┌──

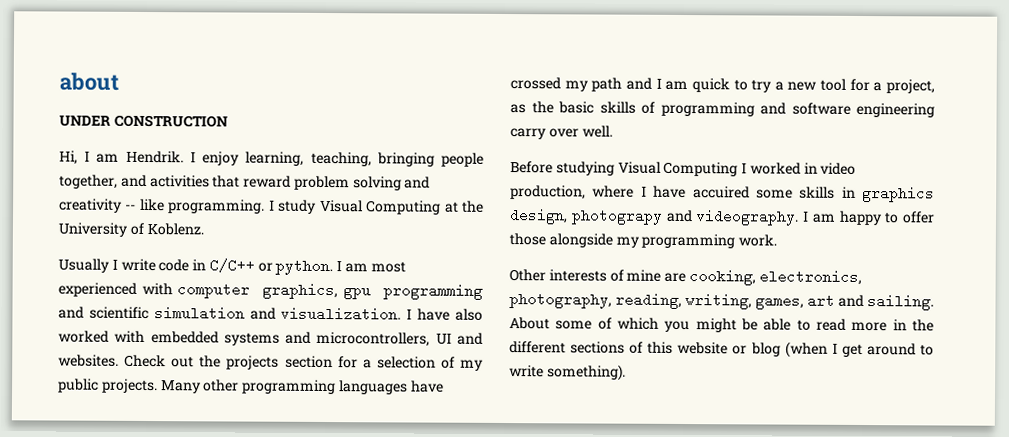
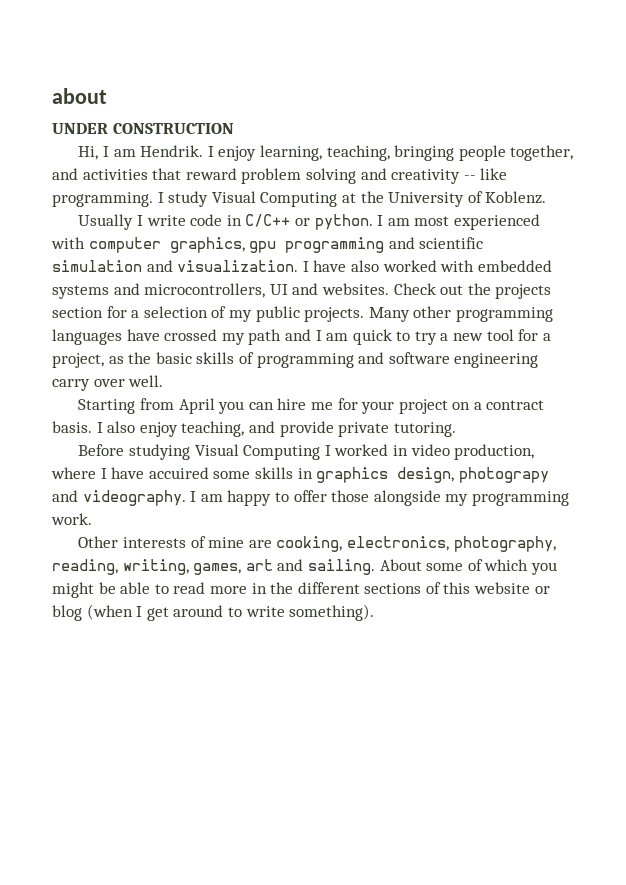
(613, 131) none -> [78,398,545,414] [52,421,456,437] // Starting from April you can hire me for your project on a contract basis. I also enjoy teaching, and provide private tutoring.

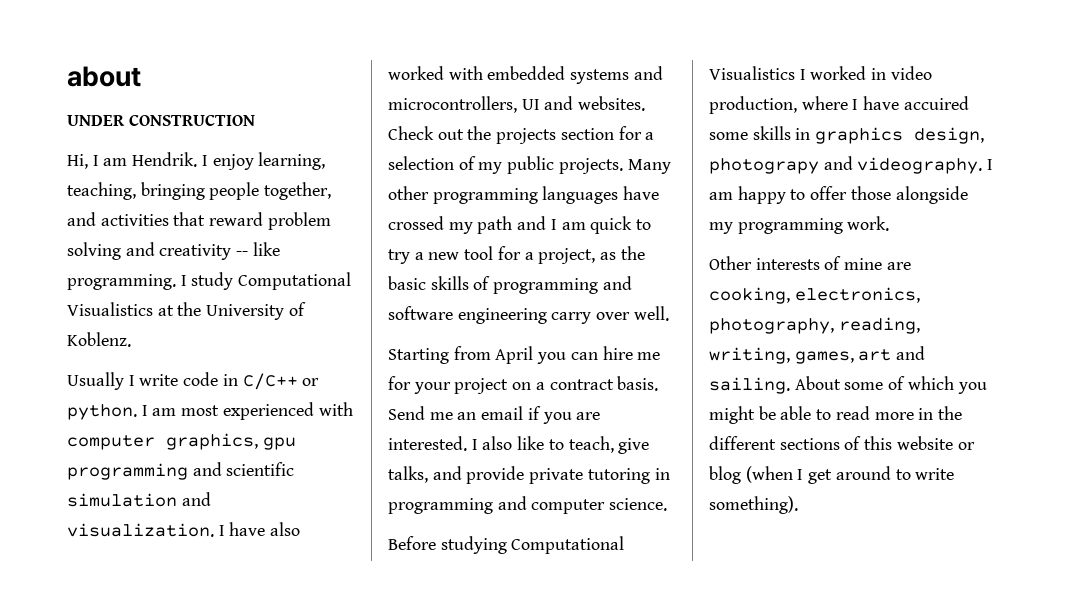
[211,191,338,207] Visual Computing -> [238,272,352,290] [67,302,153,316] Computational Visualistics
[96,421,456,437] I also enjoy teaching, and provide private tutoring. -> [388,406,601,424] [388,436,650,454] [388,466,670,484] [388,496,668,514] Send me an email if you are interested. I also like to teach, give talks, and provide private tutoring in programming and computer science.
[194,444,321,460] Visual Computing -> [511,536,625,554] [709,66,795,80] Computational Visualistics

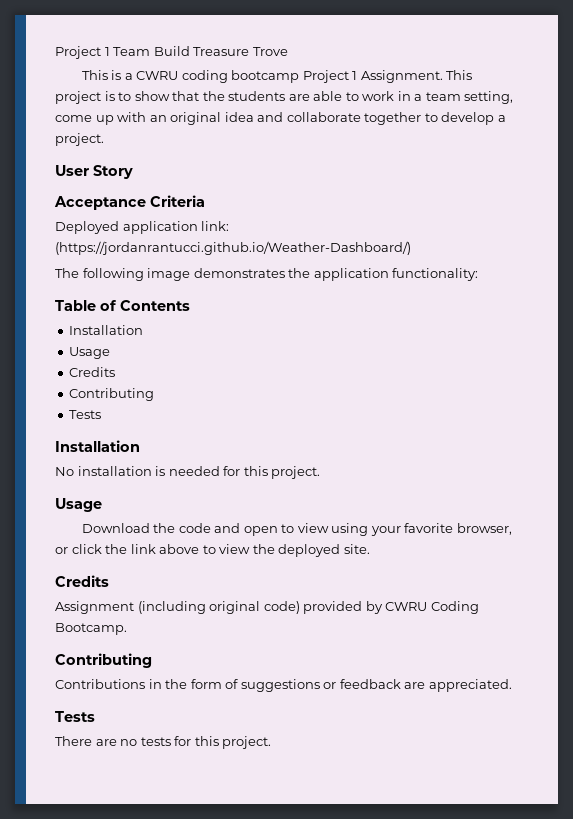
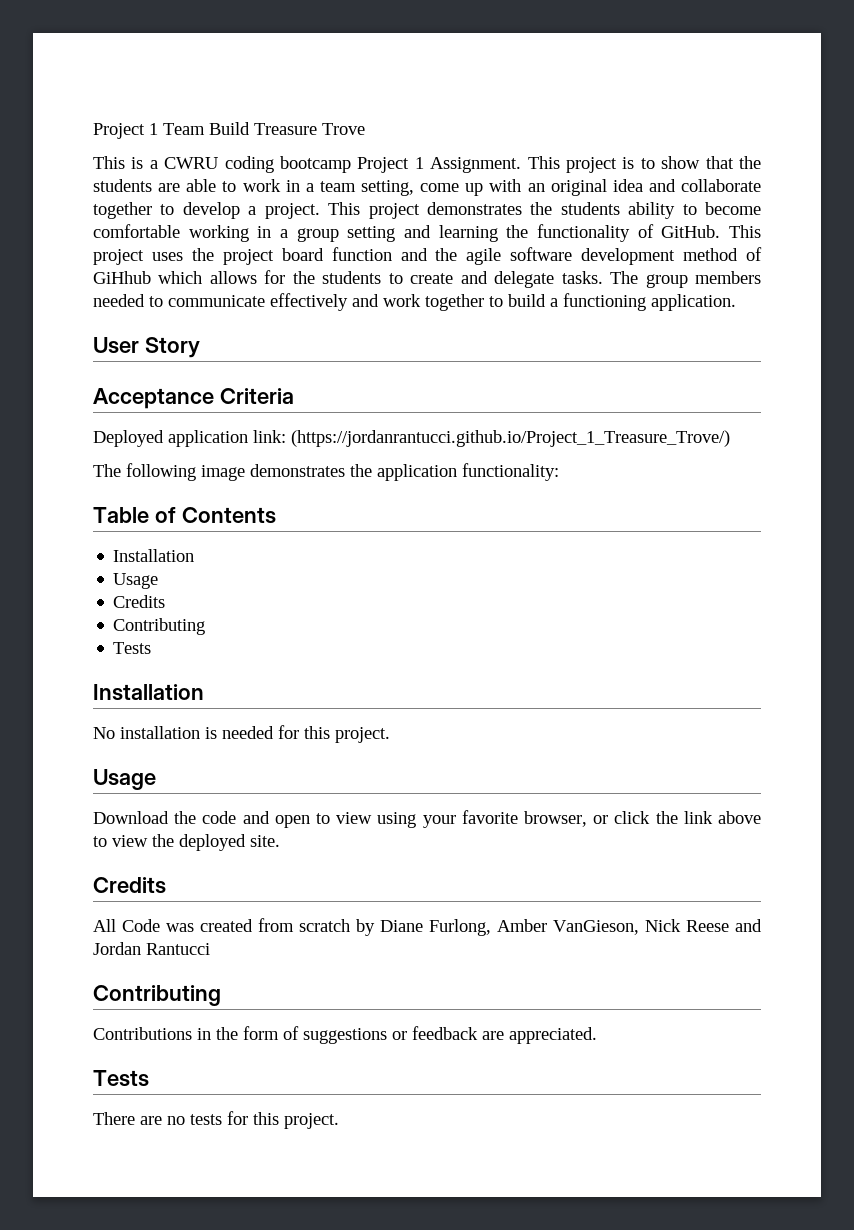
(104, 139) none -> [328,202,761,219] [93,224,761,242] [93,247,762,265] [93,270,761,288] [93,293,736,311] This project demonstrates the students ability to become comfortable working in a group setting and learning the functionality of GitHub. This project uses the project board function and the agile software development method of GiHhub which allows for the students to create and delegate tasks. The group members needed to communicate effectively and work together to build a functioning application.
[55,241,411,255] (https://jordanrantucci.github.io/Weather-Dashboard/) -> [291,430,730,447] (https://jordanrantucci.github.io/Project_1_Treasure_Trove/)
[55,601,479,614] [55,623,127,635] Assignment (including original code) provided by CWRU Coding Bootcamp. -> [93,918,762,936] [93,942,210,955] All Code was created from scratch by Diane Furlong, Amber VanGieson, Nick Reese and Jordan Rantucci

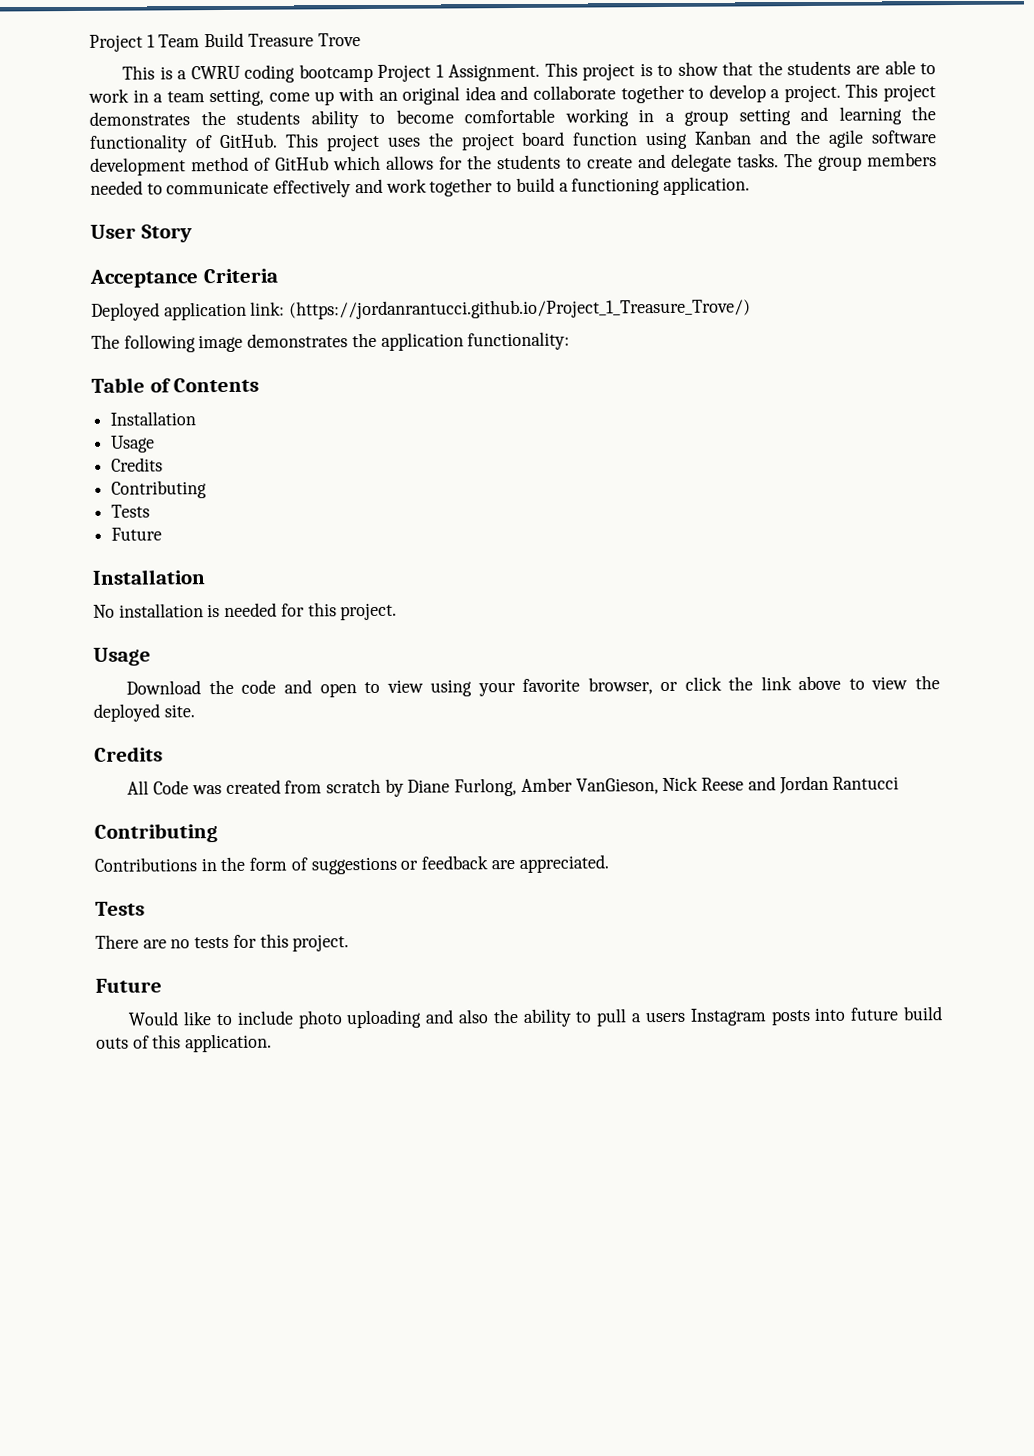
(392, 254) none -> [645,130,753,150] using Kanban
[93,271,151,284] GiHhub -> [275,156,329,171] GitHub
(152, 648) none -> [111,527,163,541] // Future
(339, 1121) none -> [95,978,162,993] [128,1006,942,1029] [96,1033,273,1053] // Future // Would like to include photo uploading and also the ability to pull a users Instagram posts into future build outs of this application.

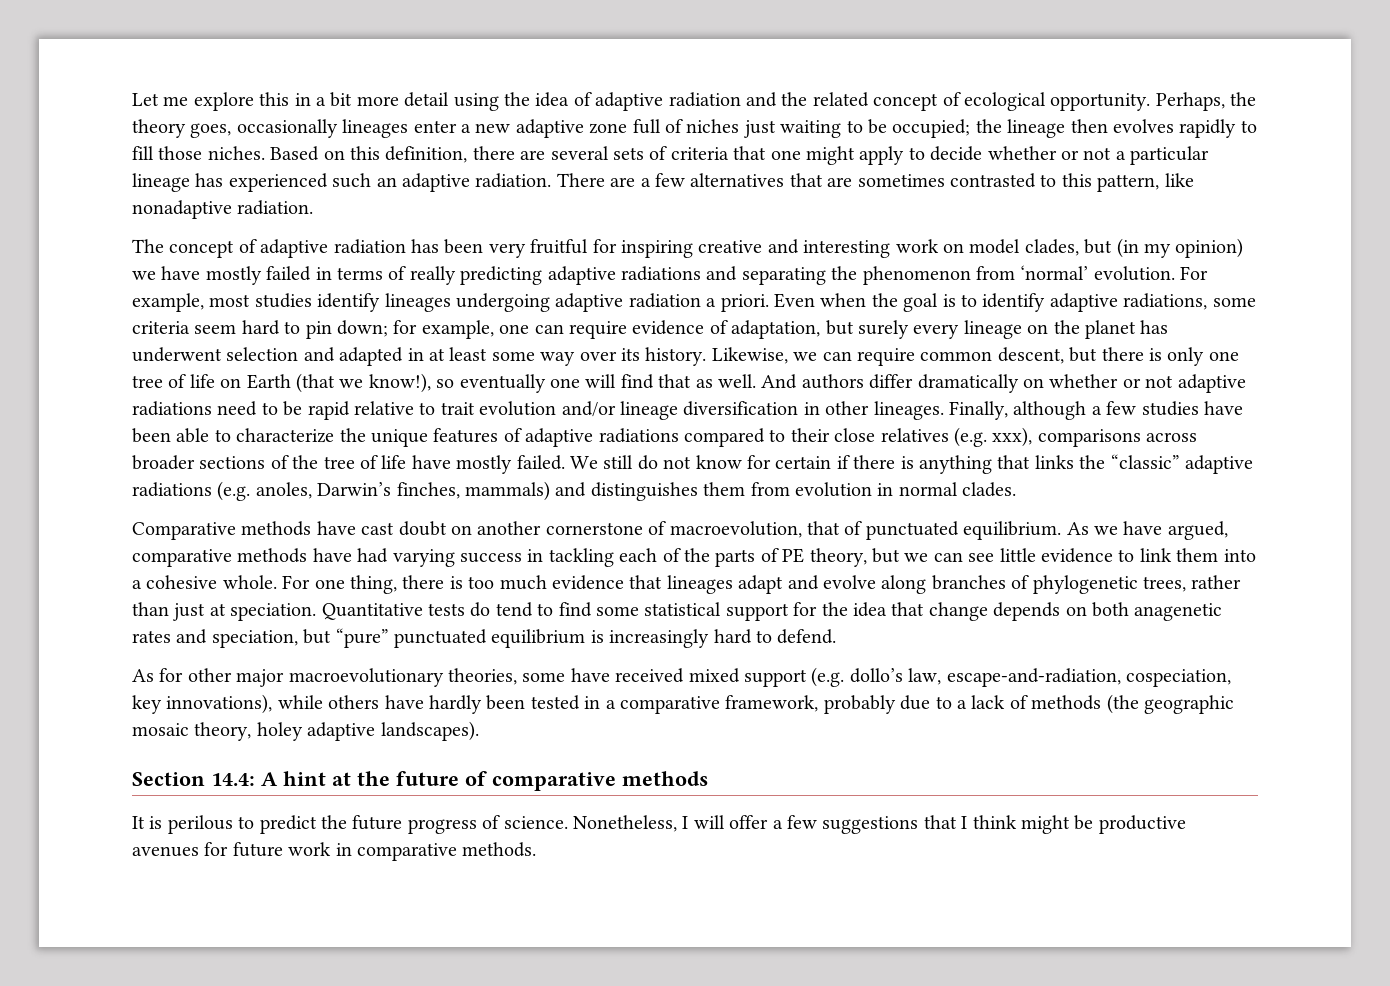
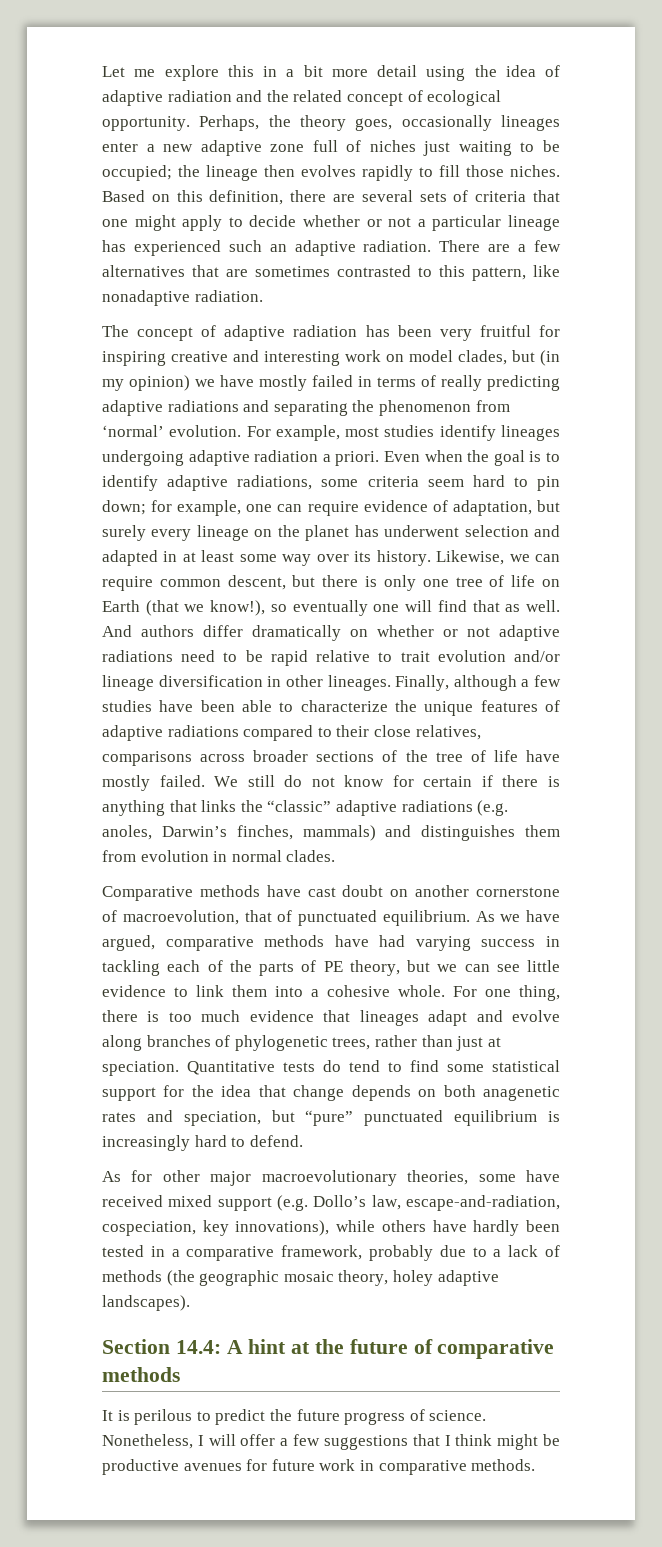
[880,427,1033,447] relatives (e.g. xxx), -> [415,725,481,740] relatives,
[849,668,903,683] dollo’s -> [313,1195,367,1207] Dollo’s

└──

» **Task requirements**: Copy the lines exactly as they appear from the opening of the entries above through the line with "[211,191,338,207] Visual Computing", excluding all pictures.

» **Solution for this task**:
(613, 131) none -> [78,398,545,414] [52,421,456,437] // Starting from April you can hire me for your project on a contract basis. I also enjoy teaching, and provide private tutoring.

[211,191,338,207] Visual Computing -> [238,272,352,290] [67,302,153,316] Computational Visualistics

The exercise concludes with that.